Code change snippets:
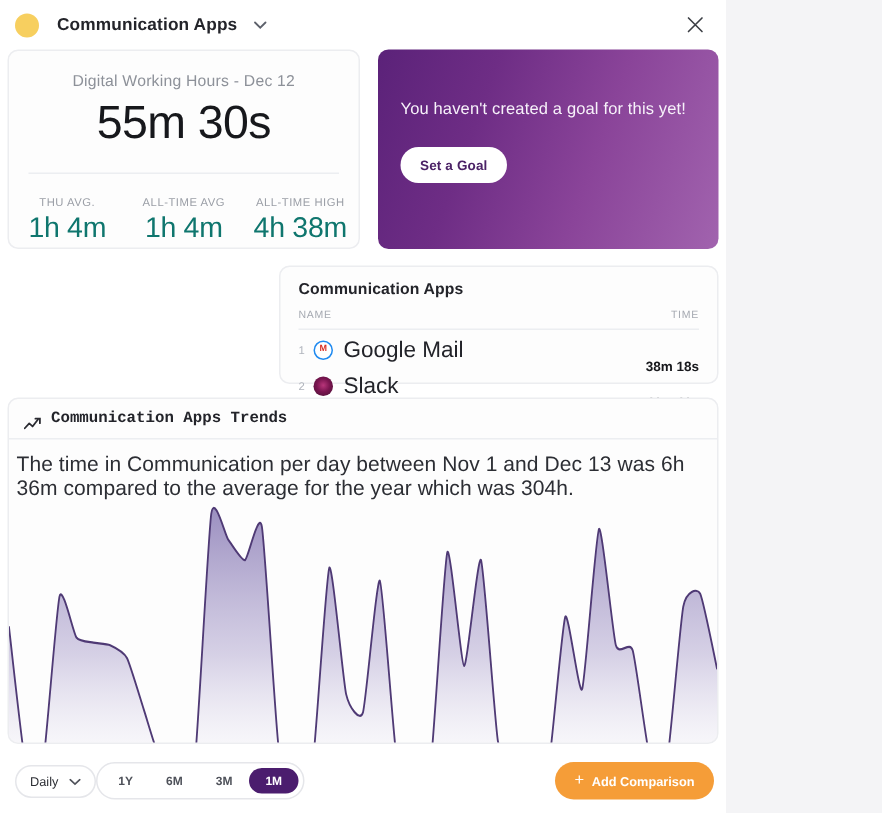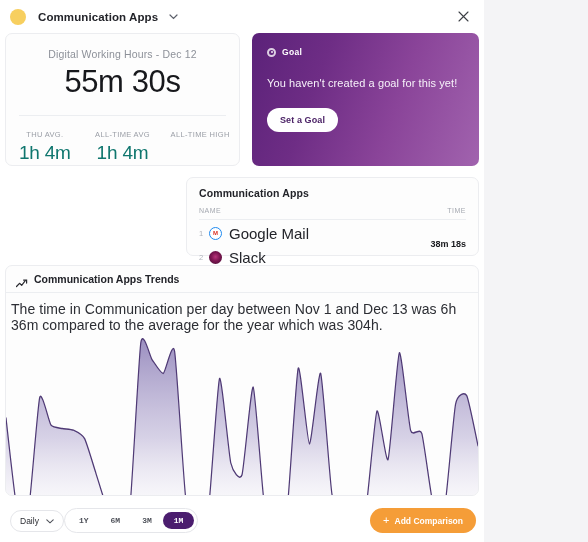--- a/index.html
+++ b/index.html
@@ -282,10 +282,6 @@
     </div>
 
     <div class="goal">
-      <div class="goal-head">
-        <div class="goal-target"></div>
-        <div class="goal-label">Goal</div>
-      </div>
       <div class="goal-msg">You haven't created a goal for this yet!</div>
       <button class="goal-btn">Set a Goal</button>
     </div>

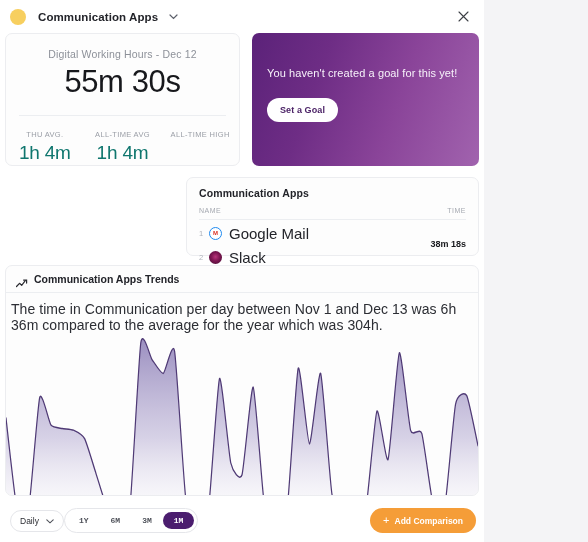--- a/index.html
+++ b/index.html
@@ -277,6 +277,7 @@
         </div>
         <div class="stat">
           <div class="stat-label">ALL-TIME HIGH</div>
+          <div class="stat-value">4h 38m</div>
         </div>
       </div>
     </div>

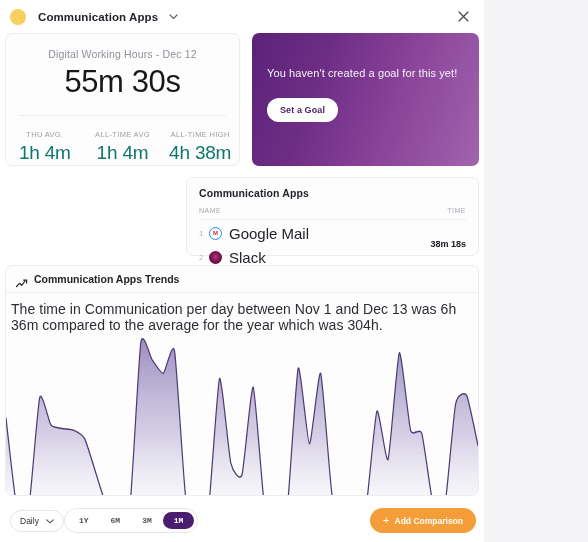--- a/index.html
+++ b/index.html
@@ -181,7 +181,7 @@
     border-bottom: 1px solid #eceef1;
   }
   .trend-ico { width: 12px; height: 10px; color: #2a2b31; }
-  .trends-title { font-size: 10.5px; color: #23242a; font-weight: 600; }
+  .trends-title { font-size: 10.5px; color: #23242a; font-weight: 600; font-family: Liberation Mono, monospace; }
   .trends-desc {
     font-size: 14px; color: #2c2e34;
     padding: 8px 5px 0 5px;

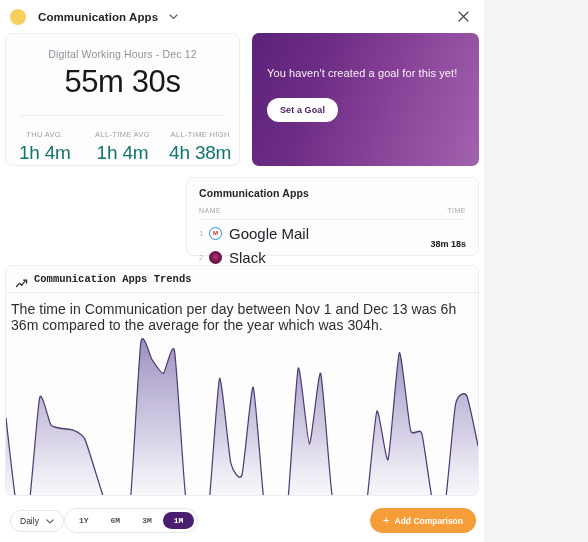--- a/index.html
+++ b/index.html
@@ -224,7 +224,7 @@
     font-size: 8px; font-weight: 700; color: #4f525a;
     padding: 4px 11px; border-radius: 999px;
     background: transparent;
-    font-family: Liberation Mono, monospace;
+    font-family: Liberation Sans, sans-serif;
     border: none;
   }
   .range-btn.active { background: #4b1d6e; color: #ffffff; }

**AIM OF THE EXERCISE**
Find each line in the records that includes the word "stat". Report the total and nothing more.

**SOLUTION FOR THIS PROBLEM**
3